4/05/2017

Sentiment Analysis

  • We are often interested constructing a numerical measure of the sentiment of a document.

  • Sentiment can be positive/negative: "This movie is great!" (+) "This movie is typical of the ones that Nicholas Cage is in" (-)

Sentiment Analysis

  • Sentiment can be emotional states:

"God, Nicholas Cage is such a bad actor!" (Disgust) "I wish I could just reach into the screen and throttle Nicholas Cage" (Anger) "So depressed that I'm watching my second Nicholas Cage movie week" (Sadness)

Sentiment analysis for social science research

  • In a social science context, we might be interested in figuring out whether a tweet mentioning a politician or agency is favoriable or unfavorable.

Eg) "@AmbassadorRice, you should do the right thing.
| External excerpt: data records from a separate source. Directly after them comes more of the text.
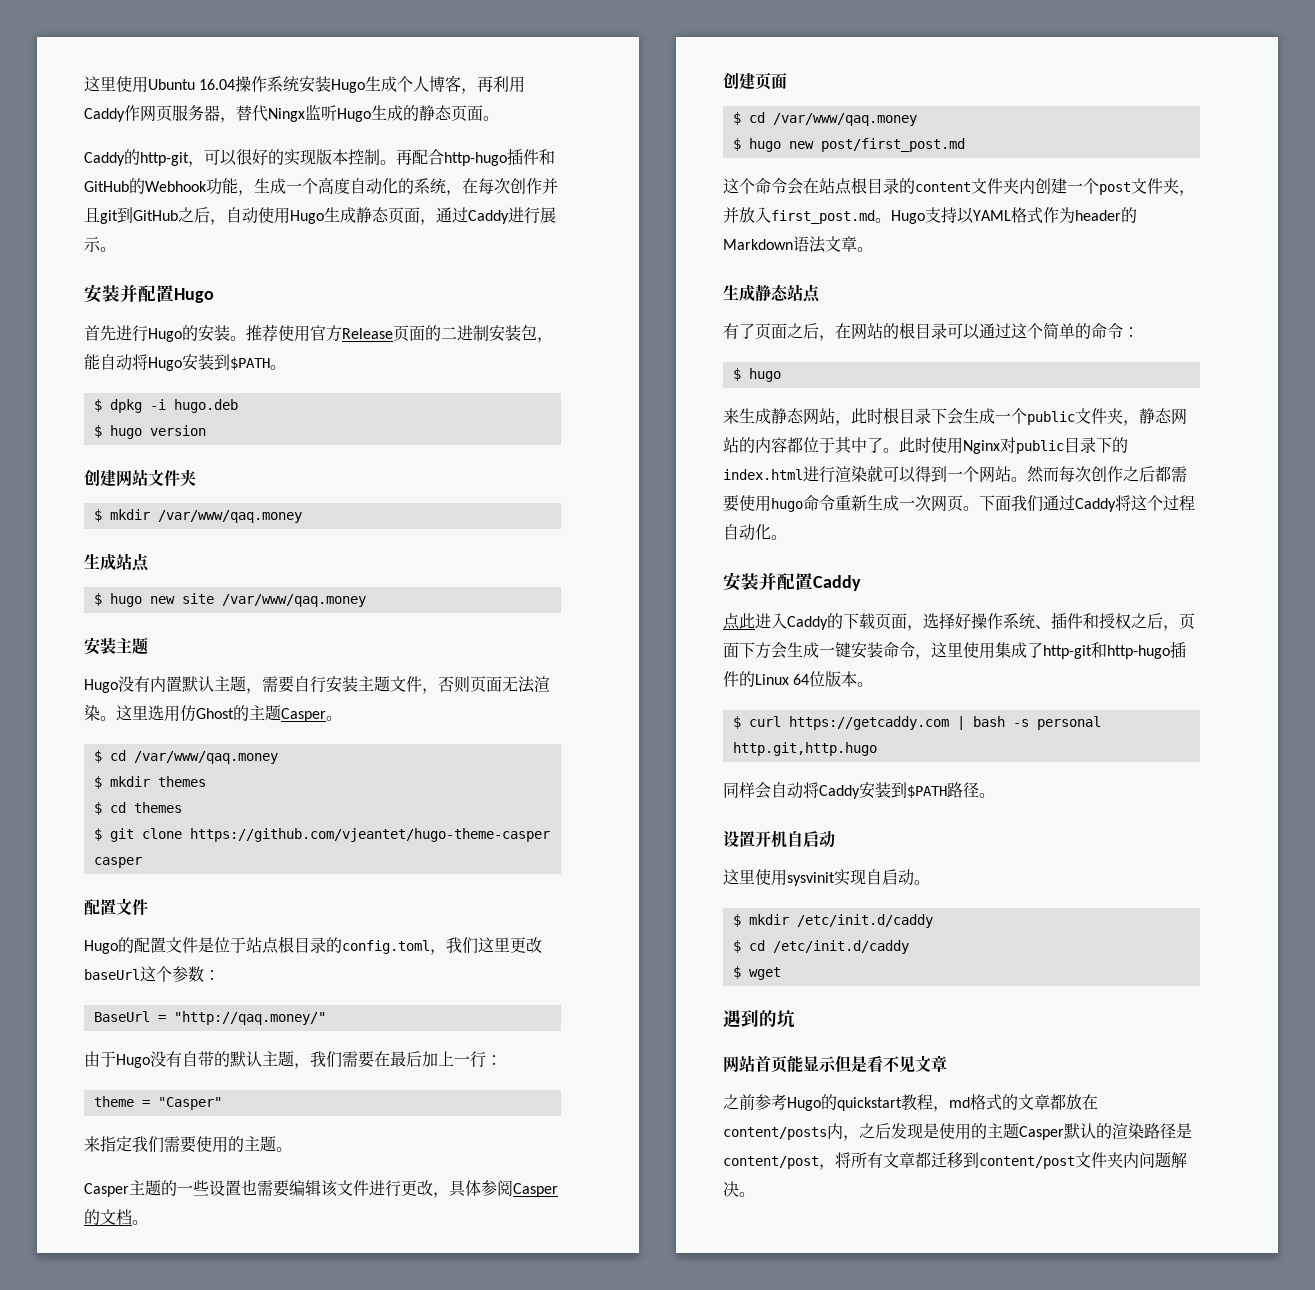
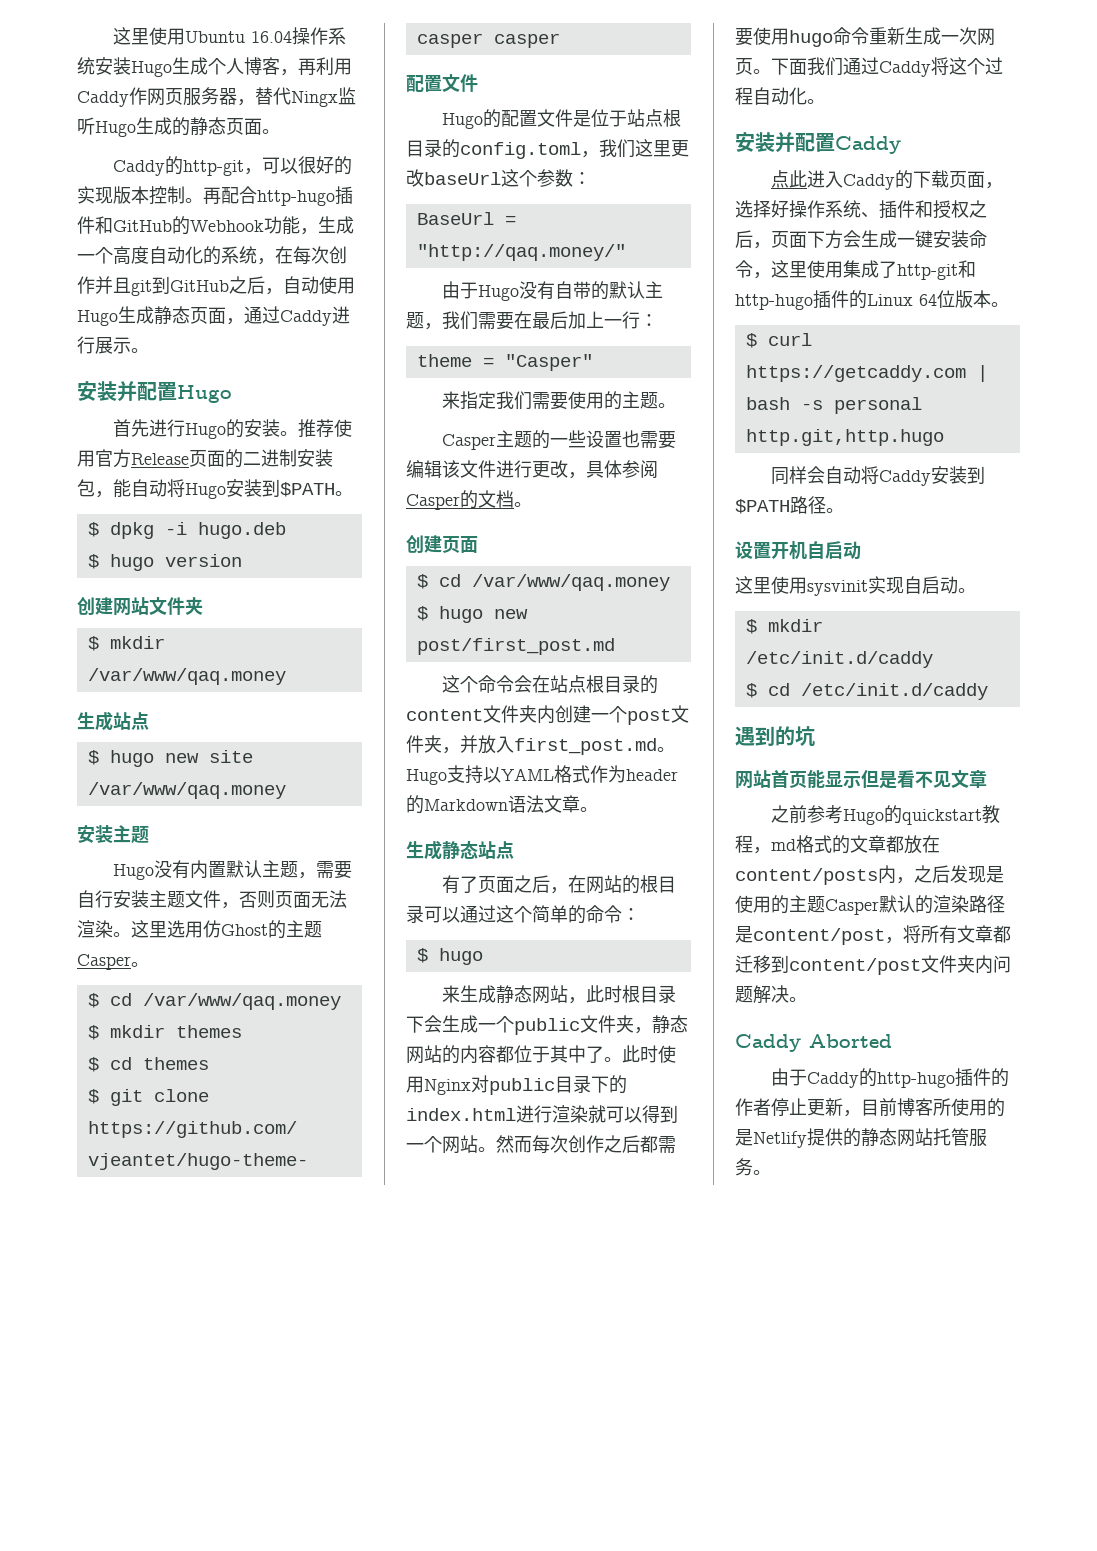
[732,966,781,980] // $ wget -> (988, 691) none
(755, 1194) none -> [735,1034,892,1052] [771,1068,1010,1088] [735,1098,1005,1117] [735,1128,987,1148] [735,1158,771,1176] // Caddy Aborted // 由于Caddy的http-hugo插件的作者停止更新，目前博客所使用的是Netlify提供的静态网站托管服务。

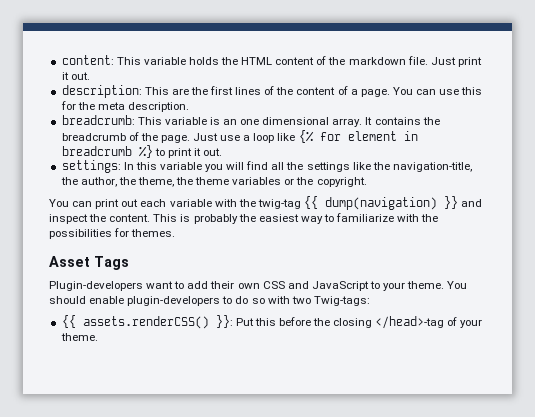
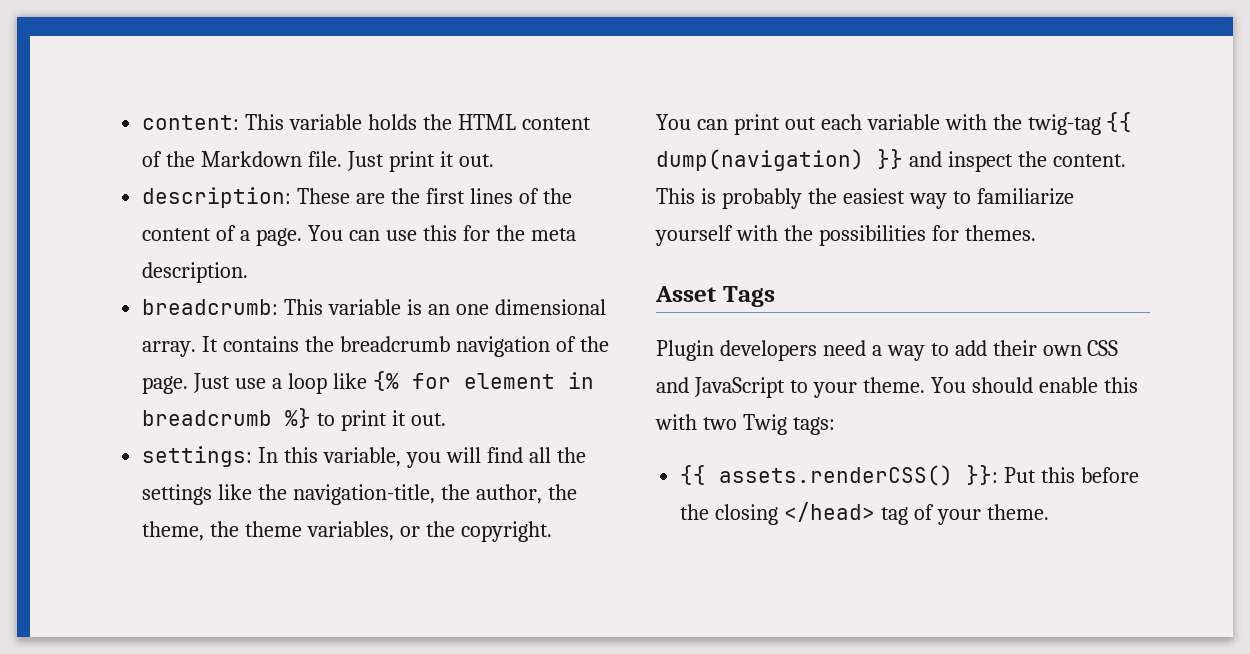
[348,57,406,65] markdown -> [201,151,303,167] Markdown
[144,87,169,95] This -> [297,188,351,204] These
(126, 137) none -> [455,336,550,357] navigation
[159,162,202,170] variable -> [323,447,402,467] variable,
[232,177,282,185] variables -> [307,521,395,541] variables,
(395, 217) none -> [655,225,733,246] yourself
[49,281,174,291] Plugin-developers want -> [656,340,925,361] Plugin developers need a way
[127,296,370,306] plugin-developers to do so with two Twig-tags: -> [1103,377,1138,393] [655,414,835,435] this with two Twig tags:
[375,316,445,329] </head>-tag -> [784,502,909,525] </head> tag

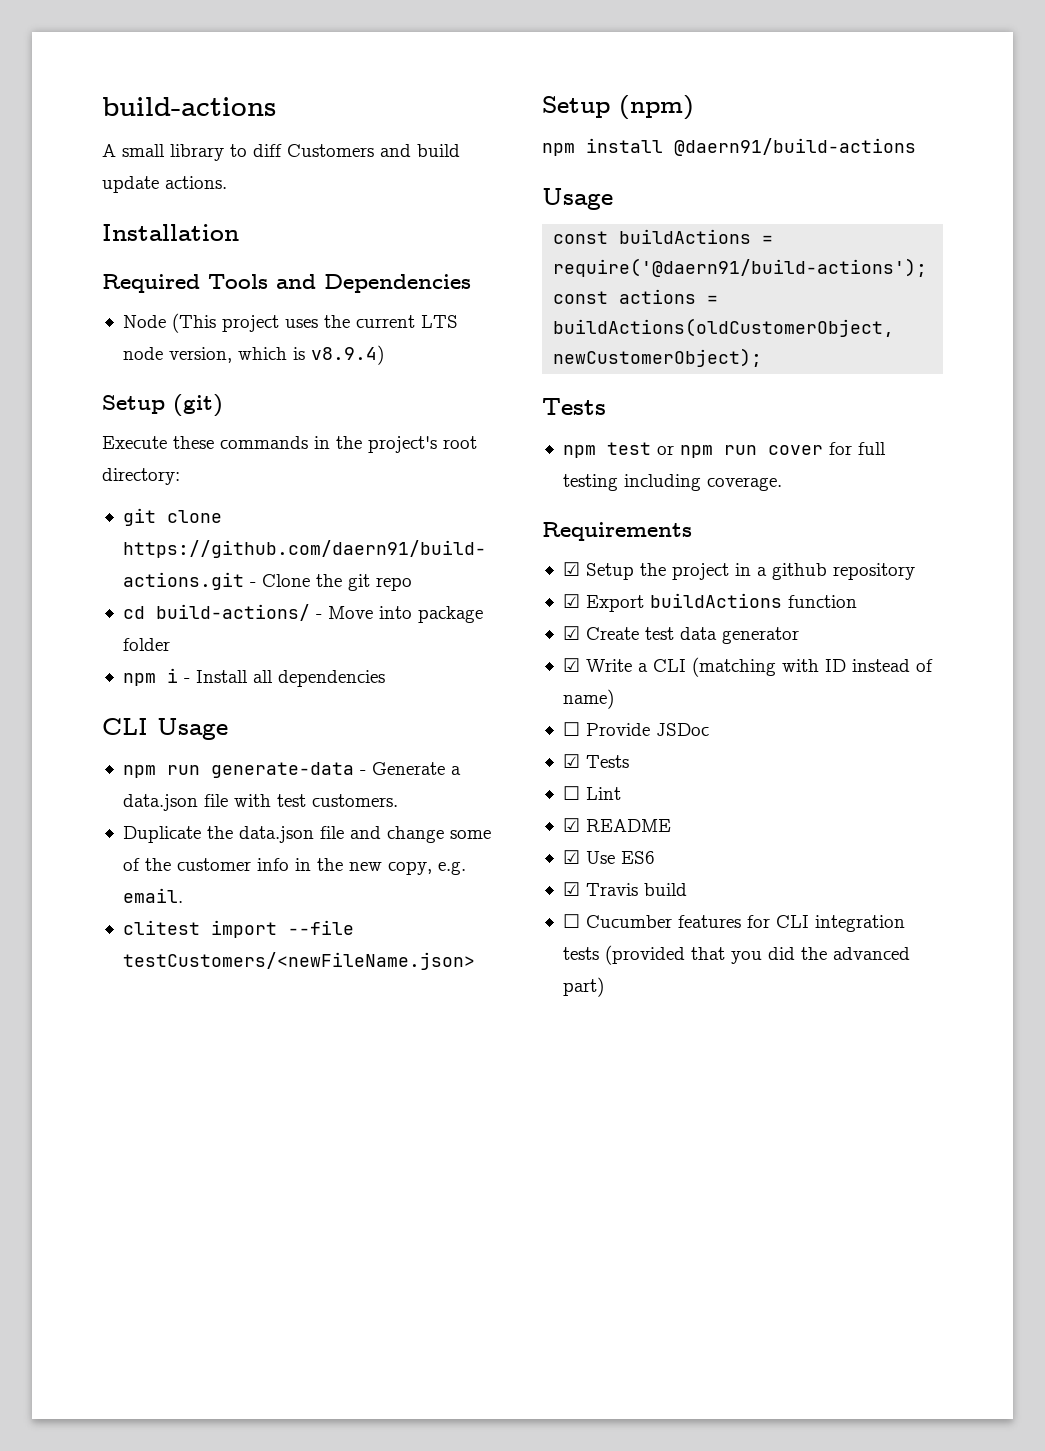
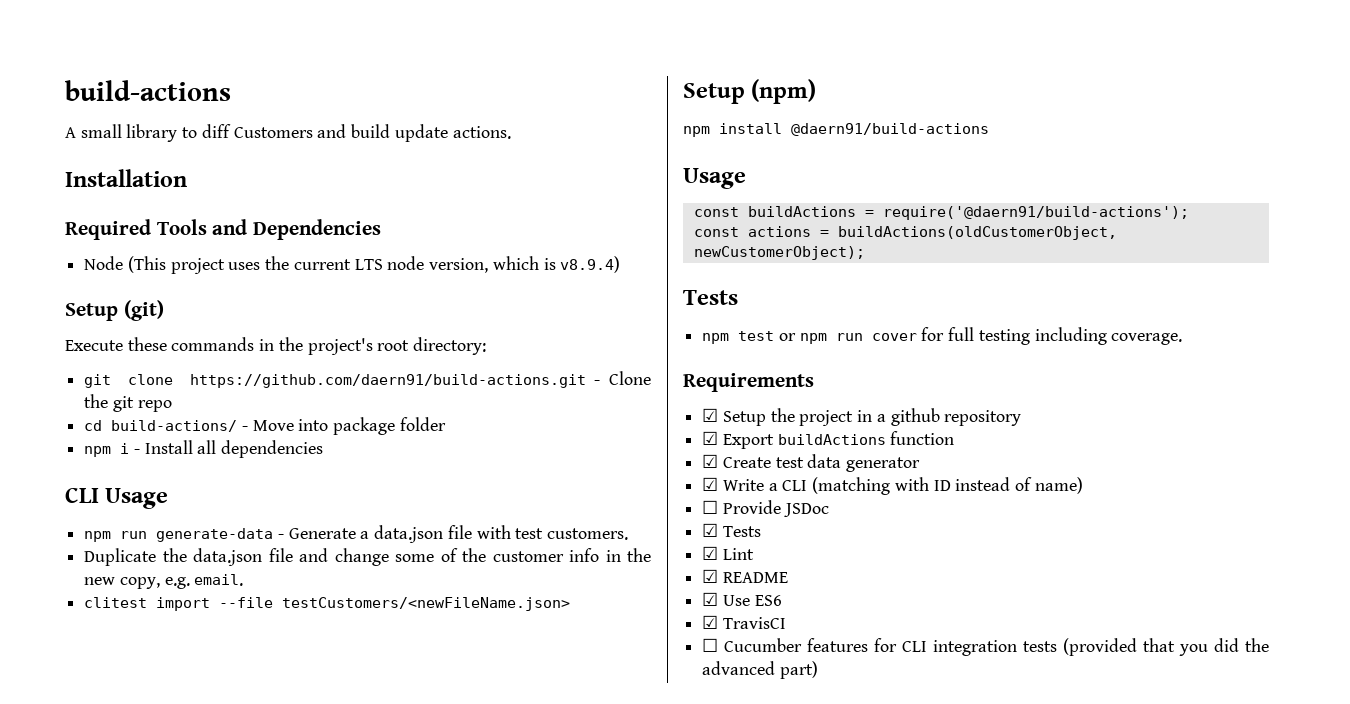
[562,786,580,800] ☐ -> [702,546,719,560] ☑
[585,883,687,896] Travis build -> [722,617,786,629] TravisCI

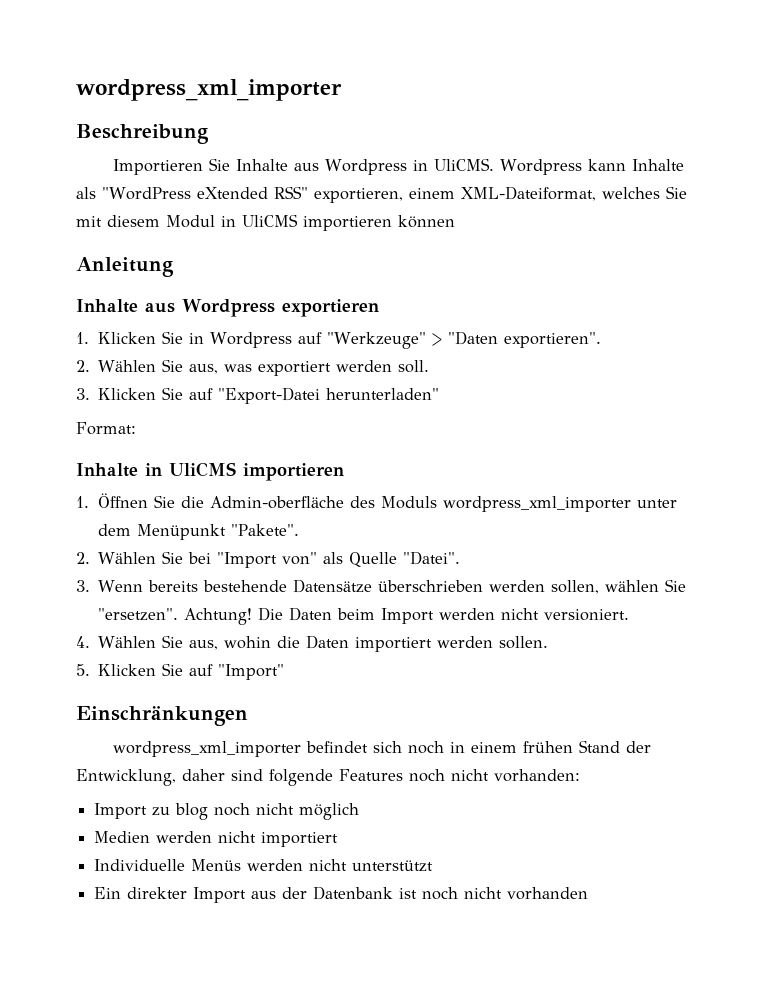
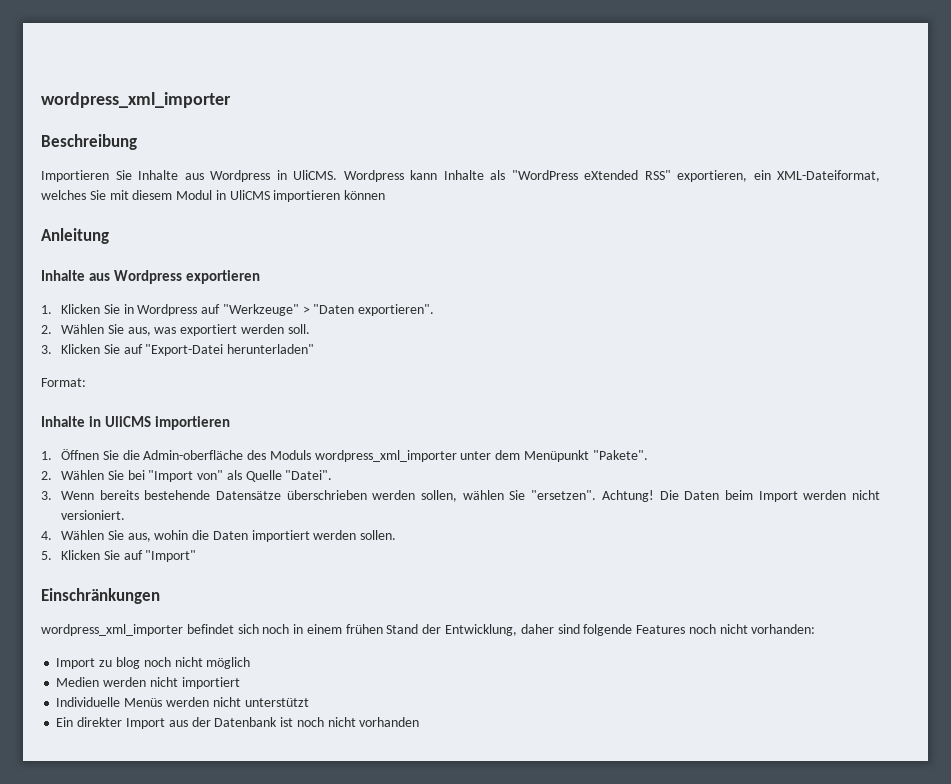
[408,188,455,199] einem -> [753,170,771,180] ein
Hire a lawyer and surrender yourself to the @FBI. #ObamaGate"

Sentiment analysis for social science research

  • We might be interested in figuring out whether news coverage about an event is positive of negative often called "spin"

Eg) Coverage of the Trump inauguration "Why the paltry crowd for Trump's inaugural matters"" | MSNBC www.msnbc.com/rachel-maddow…/why-the-paltry-crowd-trumps-inaugural-matters

"31 million tune in to witness Trump inauguration, Fox News most …" www.washingtontimes.com/…/31-million-tune-in-to-witness-trump-inauguration-f/

Means of measuring sentiment analysis

  1. Supervised machine learning - using naive Bayes, SVM, LSTMs or CNNs (neural networks)

  2. Natural language processing

  • create dictionary of words associated w/ each sentiment.
  • calculate sentiment score using the dictionary.

Naive bayes for sentiment analysis

  • Any supervised ML method that we learned can be used for sentiment analysis.

  • For this class, we will learn how to do sentiment analyses using naive Bayes and SVMs.

  • We will not only learn how to classify documents by sentiment, we will also learn how to construct more fine grain sentiment metrics.

Sentiment analysis with ML: Step 1 - Identify your training data

  • You can identify your training data in two ways:
  1. Unsupervised - Identify a source of labeled data OR label your own data

  2. Semi-supervised - Use both other labeled sources of data and your own data.

Semi-supervised sentiment analysis

  • It is possible under some conditions to significantly improve model accuracy without inducing overfitting.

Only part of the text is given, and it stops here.